According to this source, the Admiralen class’s first group only was fitted by two rails running from the forecastle to the stern, are shown on the original plans as very close to the sides and very narrow. They are ended by two chutes at the stern, which was sloped and ended with a flat bottom. The number of mines carried was 24 but it look liked they could carry more. The second group had none, but was equipped to be fitted as minesweepers. Both also had four depth charge throwers, and a total of 12 in store.
These mines were likely of the 1921 Vickers Mk T 2 Contact models with Horns, Led Hertz chromic acid filled, 441 lbs (200 kg) trotyl warhead, 104 cm in diameter, 2,061 lbs (935 kg) and 82 fathoms (150 m) max mooring wire. In additiont to those purchased, Rijkswerf Willemsoord managed to built 400 for a total of 1351 in 1939.
Van Bertel WA floatplane on HNLMS Java
Quite unique for their time, these destroyers were also fitted to manage a single Van Berkel W-A observation floatplane. This was quite rare on destroyers. Due to stability issue, this WWI Hansa-Brandenburg W.12 model built under licence in the Netherlands in the 1920s only weighted 1,454 kg (3,206 lb) when fully loaded. It was stored onboard but photos showing its use are scarce. 35 W.12s were manufactured under licence, acquired in 1919, by Van Berkel of Rotterdam as the W-A with a Benz engine. They had an autonomy of 3 hours 30 minutes. They served with the Dutch Naval Air Service until 1933. So well before WW2 they were no longer used. However Eversten and Witte de With carried a to aid search operations a more modern Fokker C.VII-W floatplane, also mounted on the same platform over the aft torpedo tubes and lowered by crane.
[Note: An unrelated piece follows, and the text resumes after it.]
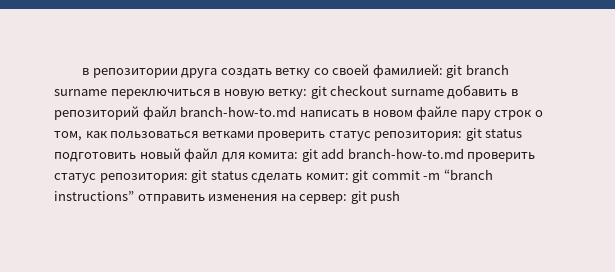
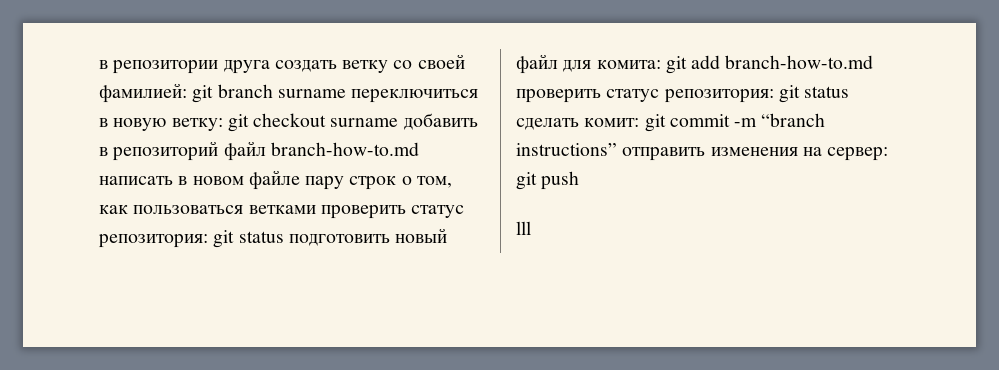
(401, 197) none -> [516,221,531,235] // lll

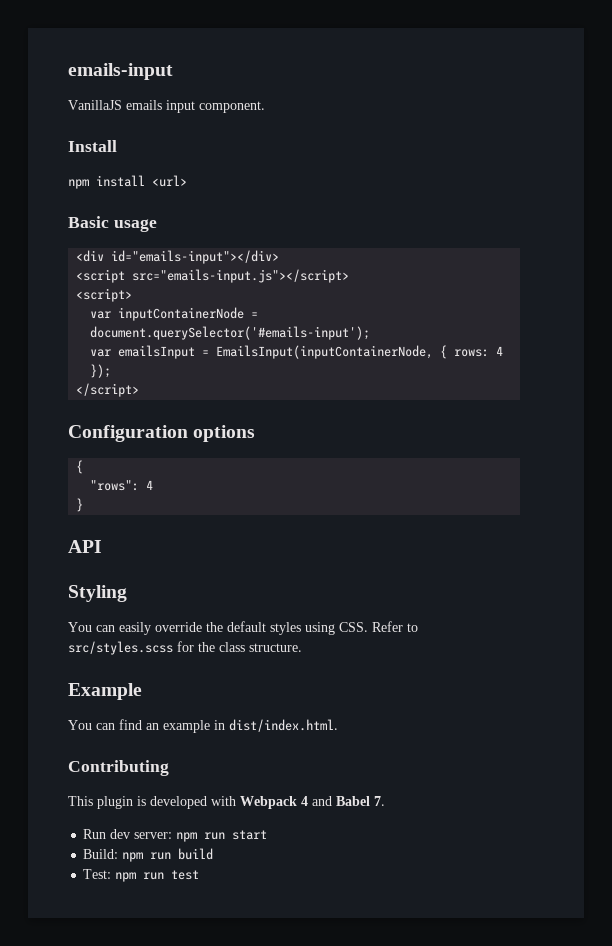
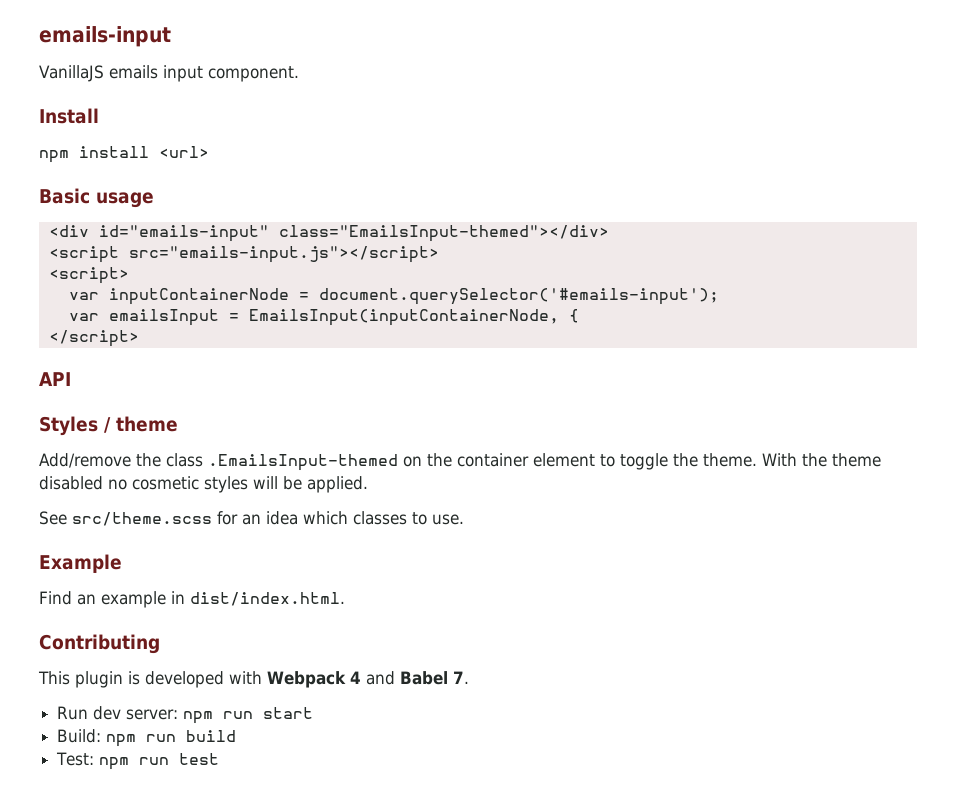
[111,250,280,264] id="emails-input"></div> -> [98,225,609,242] id="emails-input" class="EmailsInput-themed"></div>
[454,346,504,357] [90,364,112,378] [76,383,140,397] [68,425,256,442] [76,460,84,474] [90,480,154,491] [76,498,84,512] [68,540,102,553] [68,585,127,602] [68,621,418,635] [68,641,302,655] [68,683,142,700] [68,719,142,730] rows: 4 }); // </script> // Configuration options // { // "rows": 4 // } // API // Styling // You can easily override the default styles using CSS. Refer to src/styles.scss for the class structure. // Example // You can find -> [48,330,139,347] [39,372,71,386] [39,416,178,436] [39,453,881,471] [39,476,368,493] [39,511,464,526] [39,554,122,573] [39,591,72,605] // </script> // API // Styles / theme // Add/remove the class .EmailsInput-themed on the container element to toggle the theme. With the theme disabled no cosmetic styles will be applied. // See src/theme.scss for an idea which classes to use. // Example // Find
The Van Galen class differences
The next Van Galen class
Although they had the same hull, displacement, and powerplant, the main variations of the second group was about the armament: First off, they replaced their Bofors by locally-produced no. 5 HIH Siderius guns. These were derivatived of the Krupp 7.5 cm Model 1903 field guns, which licence was acquired in 1905 and 120 were manufactured locally and modernized by a local Dutch subsidiary of Krupp called Siderius. The 1920s improvements over the model led to the long-range 7 veld, which was adopted for the Van Galen class. No more info on these.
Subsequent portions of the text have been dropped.